Why don't people realize that the day they announce the exact thing you wanted is the day when thousands of other people will be awaiting something completely different? Not every announcement is going to fill your personal sweet spot for the thing you need to be new that month.


----------



## westr70 (Jan 7, 2013)

lol said:


> I like it, and if the street price isn't silly this is my next compact. Tilt screen + tiny form factor = win.



+1


----------



## Don Haines (Jan 7, 2013)

Zlatko said:


> Famateur said:
> 
> 
> > By the way, to all those upset at Canon for not announcing a new lens or DSLR body: I understand the disappointment, but remember, this is the _Consumer _Electronics Show, not the _Photographer_ Electronics Show.

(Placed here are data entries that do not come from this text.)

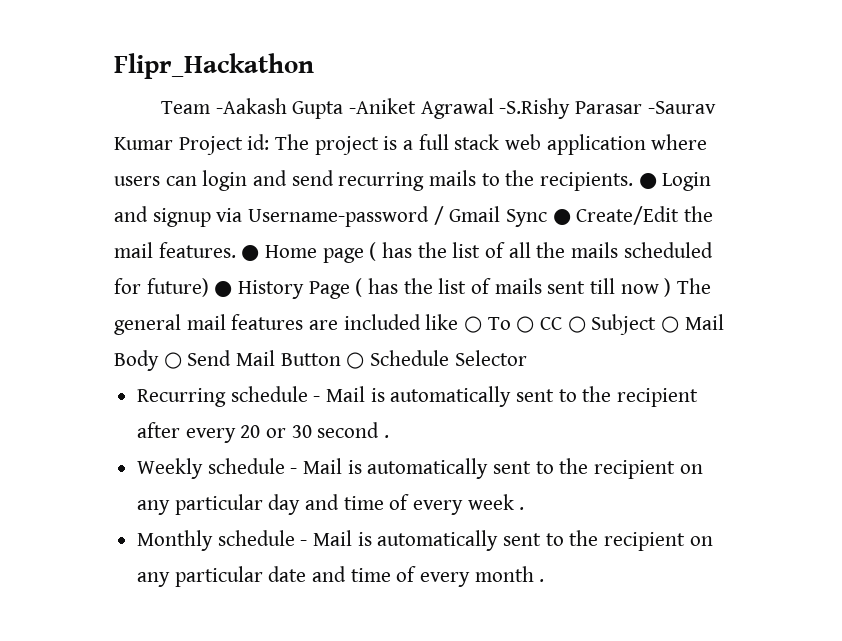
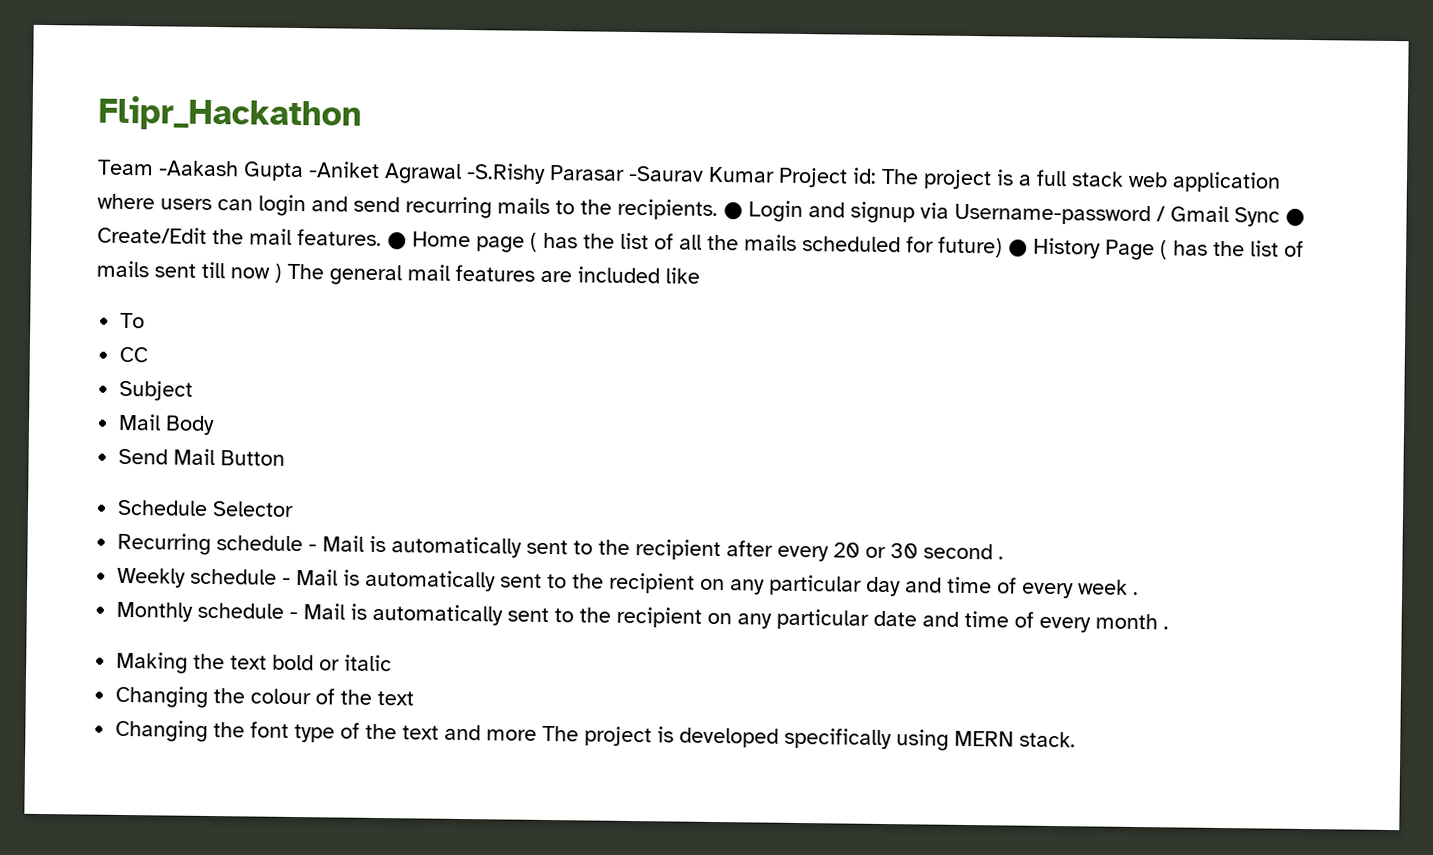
[464,316,483,333] ○ -> (700, 275) //
[516,316,535,333] ○ -> (146, 320) //
[567,316,586,333] ○ -> (149, 354) //
[661,316,680,333] ○ -> (194, 390) //
[163,352,182,369] ○ -> (216, 425) //
[346,352,365,369] ○ -> (286, 458) //
(545, 580) none -> [116,651,393,674] [115,685,415,708] [115,719,1077,751] // Making the text bold or italic // Changing the colour of the text // Changing the font type of the text and more The project is developed specifically using MERN stack.

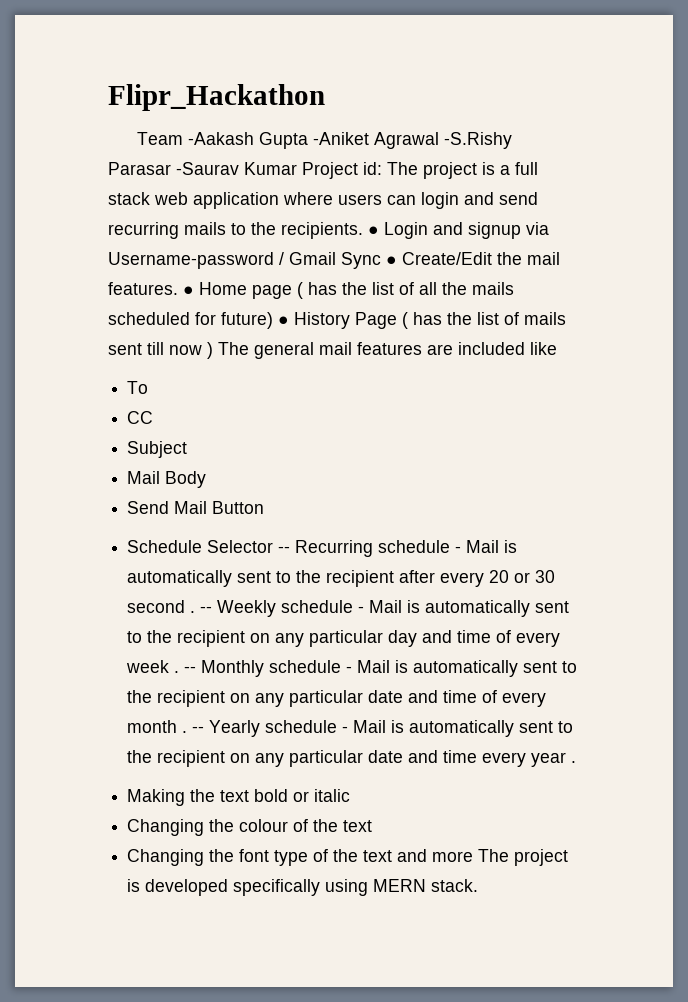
(295, 509) // -> [278,546,291,553] --
(1005, 558) // -> [200,606,213,613] --
(1140, 593) // -> [184,666,197,673] --
(1170, 628) none -> [192,720,574,737] [127,750,577,767] -- Yearly schedule - Mail is automatically sent to the recipient on any particular date and time every year .

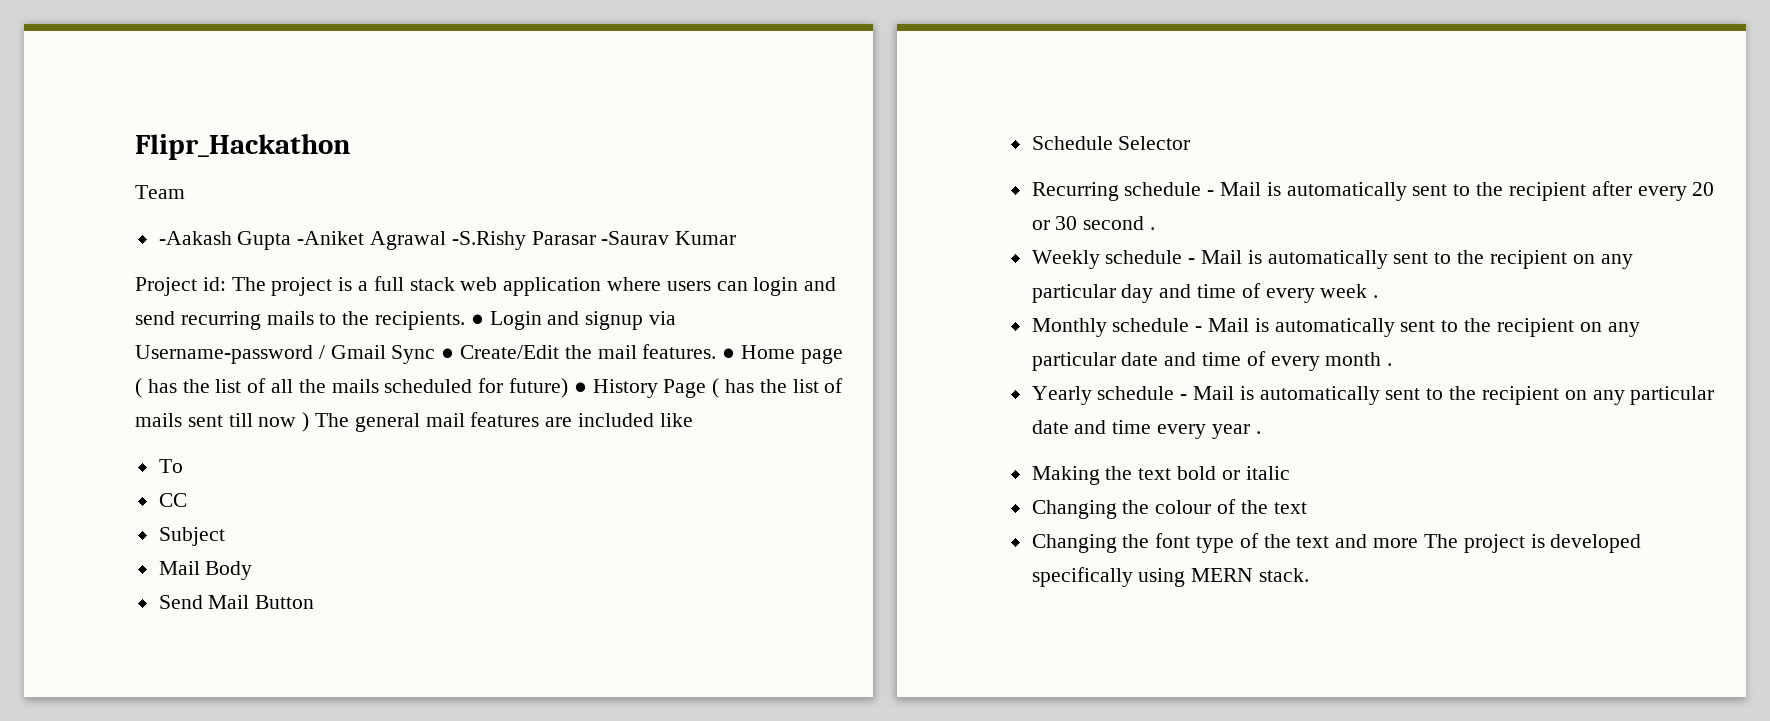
(184, 138) none -> (185, 192) //
(297, 168) none -> (737, 238) //
[278,546,291,553] -- -> (1191, 143) //
[200,606,213,613] -- -> (1156, 228) //
[184,666,197,673] -- -> (1379, 296) //
[192,726,205,733] -- -> (1393, 364) //

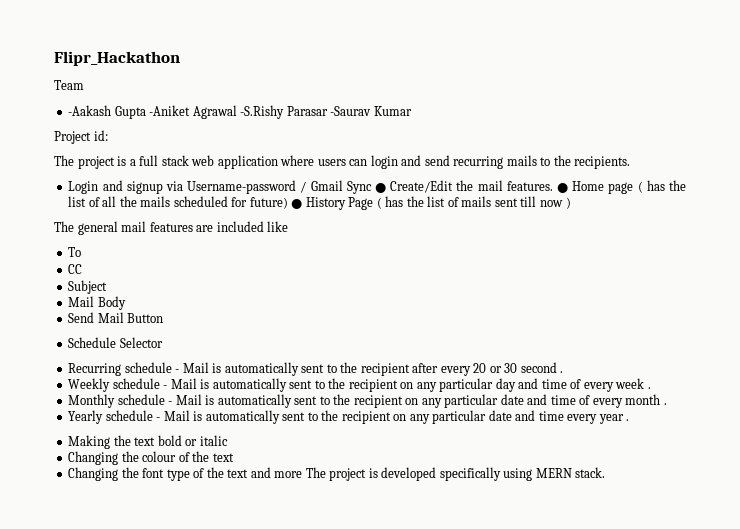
(226, 284) none -> (108, 135) //
[470,314,484,325] ● -> (631, 162) //
(310, 422) none -> (571, 203) //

This is exactly the venue to unveil consumer-oriented (even gimmicky) products.
> ...


+9999
I look at at and think:
1)-COOL!!! 
2)-It's not for me 
3)-Bet it sells like hotcakes
4)-Hotcakes.... maple syrup.... mmmmm...... think I'll go make something to eat


----------



## sandymandy (Jan 7, 2013)

Don Haines said:


> Also, what does one use for a sarcasm tag..... this and the preceding three posts could really use it.



Use this icon:


----------



## Famateur (Jan 7, 2013)

> Why don't people realize that the day they announce the exact thing you wanted is the day when thousands of other people will be awaiting something completely different? Not every announcement is going to fill your personal sweet spot for the thing you need to be new that month.



Agreed! And well-put...



> 1)-COOL!!!
> 2)-It's not for me
> 3)-Bet it sells like hotcakes
> 4)-Hotcakes.... maple syrup.... mmmmm...... think I'll go make something to eat



Spot-on...for me.


----------



## Kernuak (Jan 7, 2013)

Well people wanted Canon to be innovative. Certainly noone saw that one coming.


----------



## Haydn1971 (Jan 7, 2013)

Genius really... A powershot designed to be operated like a smartphone 

Hasn't anyone got that yet. ?


----------



## crasher8 (Jan 7, 2013)

looks fun and easy to use. there IS a market for this and it isn't on CR. Unless it has a 14-24 2.8 inside and it's under 1800.00


----------



## Hobby Shooter (Jan 8, 2013)

Famateur said:


> ^^^ LOL. You posted the same thought (only much shorter) while I was writing. Great minds...
> 
> -------------
> 
> ...


I agree with you here, I think this is a cool effort. They might have a shot of being successful breaking into the smartphone 'instant photo with cool filter' with this product, only that it seems to have a much more advanced sensor and other capabilities. This might actually start to change these people's minds of what constitutes a good image. This could prove to be a disruptive change in this market, I hope we will see the other manufacturers follow Canon here, creating a new segment. 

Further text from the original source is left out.